As this game progressed and then careened toward its cluttered and clamorous climax, the Deacons were tested at every step by the Rebels, who displayed the guts and grit of a worthy player on the college football landscape. Snead had the moxie and magic needed to pull fourth-down conversions out of the fire. Nutt didn’t overcoach the game, realizing that keeping the ball in his signal caller’s hands represented the surest path to success. Everyone in a white shirt played hard, determined ball, standing strong in a number of red-zone situations and generally forcing Wake Forest to earn everything it received. Aside of fumbled punts by each team, both squads earned everything they claimed. And when Snead bought several extra seconds on a 4th and 2 from the Wake 5 with under 90 seconds remaining, the unyielding quarterback found running back Cordera Eason for the go-ahead score. The Rebels found themselves just a minute and change away from a significant road upset.

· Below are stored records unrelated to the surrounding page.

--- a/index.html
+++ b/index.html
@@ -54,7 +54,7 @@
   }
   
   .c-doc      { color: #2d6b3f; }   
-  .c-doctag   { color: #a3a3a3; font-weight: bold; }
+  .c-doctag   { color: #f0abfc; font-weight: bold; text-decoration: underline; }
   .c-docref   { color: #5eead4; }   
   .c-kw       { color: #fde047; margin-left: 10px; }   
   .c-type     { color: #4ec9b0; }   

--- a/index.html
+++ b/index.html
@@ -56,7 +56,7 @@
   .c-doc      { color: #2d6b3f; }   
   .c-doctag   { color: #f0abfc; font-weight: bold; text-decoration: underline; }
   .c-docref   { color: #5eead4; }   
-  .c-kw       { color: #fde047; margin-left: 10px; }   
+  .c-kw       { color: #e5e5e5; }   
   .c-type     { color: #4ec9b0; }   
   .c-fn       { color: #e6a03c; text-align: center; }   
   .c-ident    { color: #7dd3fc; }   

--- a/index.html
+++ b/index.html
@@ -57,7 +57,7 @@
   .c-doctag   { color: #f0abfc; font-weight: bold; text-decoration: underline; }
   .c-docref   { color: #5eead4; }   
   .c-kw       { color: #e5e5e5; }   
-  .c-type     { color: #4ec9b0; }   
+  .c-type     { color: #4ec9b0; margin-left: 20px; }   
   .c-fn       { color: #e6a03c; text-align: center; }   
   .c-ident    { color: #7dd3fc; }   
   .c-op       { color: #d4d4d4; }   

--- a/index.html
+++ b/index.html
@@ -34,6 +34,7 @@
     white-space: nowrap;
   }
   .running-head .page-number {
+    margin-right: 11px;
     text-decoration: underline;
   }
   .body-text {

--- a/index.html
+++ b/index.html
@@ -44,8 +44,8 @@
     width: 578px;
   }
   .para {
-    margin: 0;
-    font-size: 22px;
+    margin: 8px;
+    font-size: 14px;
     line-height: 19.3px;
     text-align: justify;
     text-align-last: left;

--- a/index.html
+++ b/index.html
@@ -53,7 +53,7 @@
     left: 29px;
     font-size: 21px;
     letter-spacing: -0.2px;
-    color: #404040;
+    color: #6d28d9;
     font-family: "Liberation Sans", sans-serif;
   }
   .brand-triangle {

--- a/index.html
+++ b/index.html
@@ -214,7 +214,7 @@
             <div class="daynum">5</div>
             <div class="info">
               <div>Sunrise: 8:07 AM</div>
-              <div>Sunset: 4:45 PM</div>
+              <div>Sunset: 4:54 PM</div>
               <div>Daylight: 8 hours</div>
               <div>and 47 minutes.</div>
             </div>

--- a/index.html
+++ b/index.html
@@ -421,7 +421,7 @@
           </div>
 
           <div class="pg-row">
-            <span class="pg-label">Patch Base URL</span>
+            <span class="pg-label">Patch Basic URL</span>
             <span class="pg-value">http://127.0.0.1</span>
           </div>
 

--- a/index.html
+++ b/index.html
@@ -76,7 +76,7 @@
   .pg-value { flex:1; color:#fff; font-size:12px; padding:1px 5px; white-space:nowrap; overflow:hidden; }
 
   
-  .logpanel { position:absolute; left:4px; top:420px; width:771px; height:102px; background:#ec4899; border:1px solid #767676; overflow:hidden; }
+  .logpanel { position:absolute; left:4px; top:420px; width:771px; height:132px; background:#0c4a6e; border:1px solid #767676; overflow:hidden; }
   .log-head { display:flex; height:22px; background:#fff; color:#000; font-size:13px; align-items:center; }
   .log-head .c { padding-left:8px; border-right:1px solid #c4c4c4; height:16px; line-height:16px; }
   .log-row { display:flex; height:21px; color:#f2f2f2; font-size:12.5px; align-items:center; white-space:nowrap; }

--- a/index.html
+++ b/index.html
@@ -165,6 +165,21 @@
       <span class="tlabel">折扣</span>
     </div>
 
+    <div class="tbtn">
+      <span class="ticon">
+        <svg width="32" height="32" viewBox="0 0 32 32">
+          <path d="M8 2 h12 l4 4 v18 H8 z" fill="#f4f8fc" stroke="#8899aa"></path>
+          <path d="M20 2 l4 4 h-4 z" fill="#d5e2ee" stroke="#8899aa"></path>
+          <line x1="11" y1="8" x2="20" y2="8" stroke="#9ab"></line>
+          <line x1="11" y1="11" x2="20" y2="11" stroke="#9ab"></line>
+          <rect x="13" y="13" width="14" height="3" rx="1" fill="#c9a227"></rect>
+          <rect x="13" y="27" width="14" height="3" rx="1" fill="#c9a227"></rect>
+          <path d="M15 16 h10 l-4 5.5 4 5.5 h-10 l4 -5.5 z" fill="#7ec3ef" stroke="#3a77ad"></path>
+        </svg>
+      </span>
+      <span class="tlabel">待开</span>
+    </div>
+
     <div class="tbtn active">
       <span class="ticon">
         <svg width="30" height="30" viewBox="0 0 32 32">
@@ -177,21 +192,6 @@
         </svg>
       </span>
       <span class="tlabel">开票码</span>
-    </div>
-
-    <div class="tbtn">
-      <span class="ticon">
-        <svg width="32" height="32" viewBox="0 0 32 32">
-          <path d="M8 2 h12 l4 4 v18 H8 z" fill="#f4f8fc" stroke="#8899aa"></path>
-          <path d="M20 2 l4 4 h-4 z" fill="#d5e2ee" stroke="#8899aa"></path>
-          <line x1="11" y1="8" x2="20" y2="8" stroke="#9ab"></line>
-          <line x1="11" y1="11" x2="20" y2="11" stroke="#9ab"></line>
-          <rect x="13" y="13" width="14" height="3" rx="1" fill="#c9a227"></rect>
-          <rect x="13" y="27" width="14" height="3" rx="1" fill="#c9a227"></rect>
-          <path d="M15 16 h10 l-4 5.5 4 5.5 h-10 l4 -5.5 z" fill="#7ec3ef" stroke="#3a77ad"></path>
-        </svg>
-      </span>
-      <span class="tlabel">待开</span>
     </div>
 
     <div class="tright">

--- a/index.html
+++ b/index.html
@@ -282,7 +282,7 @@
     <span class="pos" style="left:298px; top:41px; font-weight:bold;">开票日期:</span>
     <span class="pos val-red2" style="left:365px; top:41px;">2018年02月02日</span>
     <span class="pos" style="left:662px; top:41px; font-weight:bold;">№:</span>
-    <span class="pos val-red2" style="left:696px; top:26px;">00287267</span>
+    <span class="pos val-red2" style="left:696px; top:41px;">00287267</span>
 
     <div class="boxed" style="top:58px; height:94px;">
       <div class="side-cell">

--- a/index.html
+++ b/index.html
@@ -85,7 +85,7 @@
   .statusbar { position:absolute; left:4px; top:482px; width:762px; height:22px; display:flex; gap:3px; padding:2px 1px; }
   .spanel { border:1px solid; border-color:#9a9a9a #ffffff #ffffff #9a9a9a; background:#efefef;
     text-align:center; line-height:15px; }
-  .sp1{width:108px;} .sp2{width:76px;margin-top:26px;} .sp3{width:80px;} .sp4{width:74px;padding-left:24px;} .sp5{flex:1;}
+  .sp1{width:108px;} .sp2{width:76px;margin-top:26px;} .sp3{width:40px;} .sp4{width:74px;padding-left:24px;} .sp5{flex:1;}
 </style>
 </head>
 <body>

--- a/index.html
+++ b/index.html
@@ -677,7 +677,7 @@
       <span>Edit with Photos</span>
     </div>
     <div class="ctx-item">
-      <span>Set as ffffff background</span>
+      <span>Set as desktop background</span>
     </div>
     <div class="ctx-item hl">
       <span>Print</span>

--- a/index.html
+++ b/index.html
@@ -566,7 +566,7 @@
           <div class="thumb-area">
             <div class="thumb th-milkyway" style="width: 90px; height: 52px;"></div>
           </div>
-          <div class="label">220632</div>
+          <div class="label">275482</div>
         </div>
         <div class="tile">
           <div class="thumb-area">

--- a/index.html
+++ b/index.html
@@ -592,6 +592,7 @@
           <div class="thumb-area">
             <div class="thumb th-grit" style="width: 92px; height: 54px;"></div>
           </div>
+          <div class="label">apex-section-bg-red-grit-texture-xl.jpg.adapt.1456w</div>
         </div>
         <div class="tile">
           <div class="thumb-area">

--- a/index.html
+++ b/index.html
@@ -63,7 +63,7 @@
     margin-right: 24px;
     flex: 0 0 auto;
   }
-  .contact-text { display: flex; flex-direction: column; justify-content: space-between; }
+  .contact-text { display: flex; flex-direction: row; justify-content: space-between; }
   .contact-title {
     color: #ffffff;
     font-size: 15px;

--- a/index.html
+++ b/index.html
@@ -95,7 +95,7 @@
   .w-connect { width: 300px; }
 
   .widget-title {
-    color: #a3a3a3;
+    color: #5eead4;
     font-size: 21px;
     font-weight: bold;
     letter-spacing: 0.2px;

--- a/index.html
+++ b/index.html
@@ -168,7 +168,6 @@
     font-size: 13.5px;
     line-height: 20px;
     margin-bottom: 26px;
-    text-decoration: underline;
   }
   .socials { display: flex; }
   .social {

Yes, Skinner coolly led his mates downfield to set up Swank for the winning field goal, and yes, Wake Forest deserves a tremendous amount of credit for remaining free of panic in an early-season pressure cooker, but all in all, an account of this game isn’t complete without an emphasis on the emergence of Ole Miss football for the first time since the end of the David Cutcliffe era. Even in defeat, the seeds of promise have been sown for the outfit from Oxford. Such is the storyline in the aftermath of a rousing and rip-roaring affair won by Wake Forest.